発達障害はゲーム依存症が出やすいのか

ゲーム依存症という言葉は、これまでは病名ではなくて社会的な呼び名のようなところがありましたが、これからは病気の一つとして治療対象になっていきます。このことを決めたのはWHO(世界保健機関)で、2018年5月に病気の名称と症状を示す国際疾病分類にゲーム障害を加えました。これを受けてゲーム障害の原因となるゲーム依存症も早期発見、早期治療の対象とされるようになったということです。

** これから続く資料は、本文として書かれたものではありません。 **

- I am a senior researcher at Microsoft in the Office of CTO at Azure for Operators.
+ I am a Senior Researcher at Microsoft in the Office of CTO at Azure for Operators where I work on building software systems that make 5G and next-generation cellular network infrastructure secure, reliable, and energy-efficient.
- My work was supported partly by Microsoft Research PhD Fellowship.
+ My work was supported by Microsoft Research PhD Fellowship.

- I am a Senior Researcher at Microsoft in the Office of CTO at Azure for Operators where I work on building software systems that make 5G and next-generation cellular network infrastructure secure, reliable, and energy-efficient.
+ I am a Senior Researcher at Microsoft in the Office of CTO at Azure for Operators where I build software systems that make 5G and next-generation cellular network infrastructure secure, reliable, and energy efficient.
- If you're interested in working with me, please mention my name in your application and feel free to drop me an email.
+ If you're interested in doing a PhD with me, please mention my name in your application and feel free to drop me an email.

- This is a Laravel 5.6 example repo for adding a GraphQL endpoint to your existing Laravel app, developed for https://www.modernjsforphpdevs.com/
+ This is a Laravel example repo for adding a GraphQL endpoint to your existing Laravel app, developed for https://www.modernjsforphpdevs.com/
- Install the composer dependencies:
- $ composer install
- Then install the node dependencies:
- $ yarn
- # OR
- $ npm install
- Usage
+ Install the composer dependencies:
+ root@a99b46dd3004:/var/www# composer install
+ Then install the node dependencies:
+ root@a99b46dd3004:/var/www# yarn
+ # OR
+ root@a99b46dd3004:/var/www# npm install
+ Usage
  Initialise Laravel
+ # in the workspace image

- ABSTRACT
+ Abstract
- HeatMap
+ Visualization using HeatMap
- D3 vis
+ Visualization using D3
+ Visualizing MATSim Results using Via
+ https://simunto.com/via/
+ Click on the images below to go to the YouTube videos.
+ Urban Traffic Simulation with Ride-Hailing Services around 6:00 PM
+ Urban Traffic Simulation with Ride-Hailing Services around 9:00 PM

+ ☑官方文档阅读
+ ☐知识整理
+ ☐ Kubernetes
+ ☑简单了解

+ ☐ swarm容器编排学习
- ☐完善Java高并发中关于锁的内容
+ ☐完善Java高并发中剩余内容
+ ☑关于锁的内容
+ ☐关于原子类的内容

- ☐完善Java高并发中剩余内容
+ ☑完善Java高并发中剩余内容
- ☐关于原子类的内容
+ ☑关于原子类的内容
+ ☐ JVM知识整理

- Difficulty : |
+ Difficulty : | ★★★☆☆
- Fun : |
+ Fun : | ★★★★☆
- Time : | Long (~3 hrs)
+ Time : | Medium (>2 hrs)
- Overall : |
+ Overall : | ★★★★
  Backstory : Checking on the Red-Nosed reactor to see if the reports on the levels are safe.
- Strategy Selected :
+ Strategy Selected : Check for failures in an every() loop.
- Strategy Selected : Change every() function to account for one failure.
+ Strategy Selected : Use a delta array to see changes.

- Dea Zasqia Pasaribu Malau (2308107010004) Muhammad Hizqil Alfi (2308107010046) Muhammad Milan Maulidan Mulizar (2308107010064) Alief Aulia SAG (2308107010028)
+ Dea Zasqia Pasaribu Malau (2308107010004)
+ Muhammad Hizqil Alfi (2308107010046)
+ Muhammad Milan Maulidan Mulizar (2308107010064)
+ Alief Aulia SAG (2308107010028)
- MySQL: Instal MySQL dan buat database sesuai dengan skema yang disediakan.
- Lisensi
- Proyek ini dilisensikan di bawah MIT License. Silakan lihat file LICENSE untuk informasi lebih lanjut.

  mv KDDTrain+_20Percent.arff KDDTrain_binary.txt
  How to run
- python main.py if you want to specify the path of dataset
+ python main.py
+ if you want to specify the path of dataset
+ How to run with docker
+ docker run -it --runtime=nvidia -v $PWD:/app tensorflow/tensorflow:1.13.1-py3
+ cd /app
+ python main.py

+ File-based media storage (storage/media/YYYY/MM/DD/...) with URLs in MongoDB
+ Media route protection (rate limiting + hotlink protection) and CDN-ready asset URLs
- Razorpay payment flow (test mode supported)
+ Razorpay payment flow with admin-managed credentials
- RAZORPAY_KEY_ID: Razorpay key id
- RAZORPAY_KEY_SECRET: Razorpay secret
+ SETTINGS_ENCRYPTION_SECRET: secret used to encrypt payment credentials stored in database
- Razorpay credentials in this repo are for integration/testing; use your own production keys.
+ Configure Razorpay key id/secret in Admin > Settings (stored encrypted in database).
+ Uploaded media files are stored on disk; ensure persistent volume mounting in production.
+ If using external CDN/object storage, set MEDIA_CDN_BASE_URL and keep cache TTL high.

国際疾病分類によると、ゲームをする時間や頻度を自ら制御できない、ゲームを最優先する、問題が起きているのにゲームを続ける、といった状態が12か月以上続いているうえに、社会生活に重大な支障が出ているとゲーム障害と診断されます。ゲーム障害は、中毒のようなものと考えられていますが、中毒症状では要因から離れると状態が悪くなることが知られています。ゲーム障害ではイライラのために他人に八つ当たりする、朝起きられない、自律神経の調整が乱れて昼夜の活動が逆転するといったことが起こりやすくなります。
ゲーム依存についての全国調査が実施され、過去1年間にゲームをした10〜29歳の4400人を対象にして調べられたところ、1日あたりのゲーム時間は1時間未満が40.1%、1時間以上2時間未満が27.1%、2時間以上3時間未満が14.6%となっていて、中には6時間以上という、これは間違いなく依存症という場合も2.8%いました。
これは当たり前のコメントですが、全国調査によると1日当たりのゲーム時間が長いほど、ゲームを止めようとしても止められなかった、学業に悪影響が出た、仕事を失ってもゲームを続けた、睡眠障害が出てもゲームを続けたという答えが多くなっていました。
発達障害の自閉症スペクトラム障害は、こだわりが強くて、引きこもってでも一つのことに熱中して続けてしまうことがあり、簡単にスマホでゲームができる環境では、ゲーム障害に陥る可能性が高いということです。また、ゲーム依存症からゲーム障害に進むかは自律神経の調整能力に関わっていて、発達障害児は自律神経調整が乱れやすいので、ゲーム障害になる可能性が特に強いということを意識して、対応してほしいのです。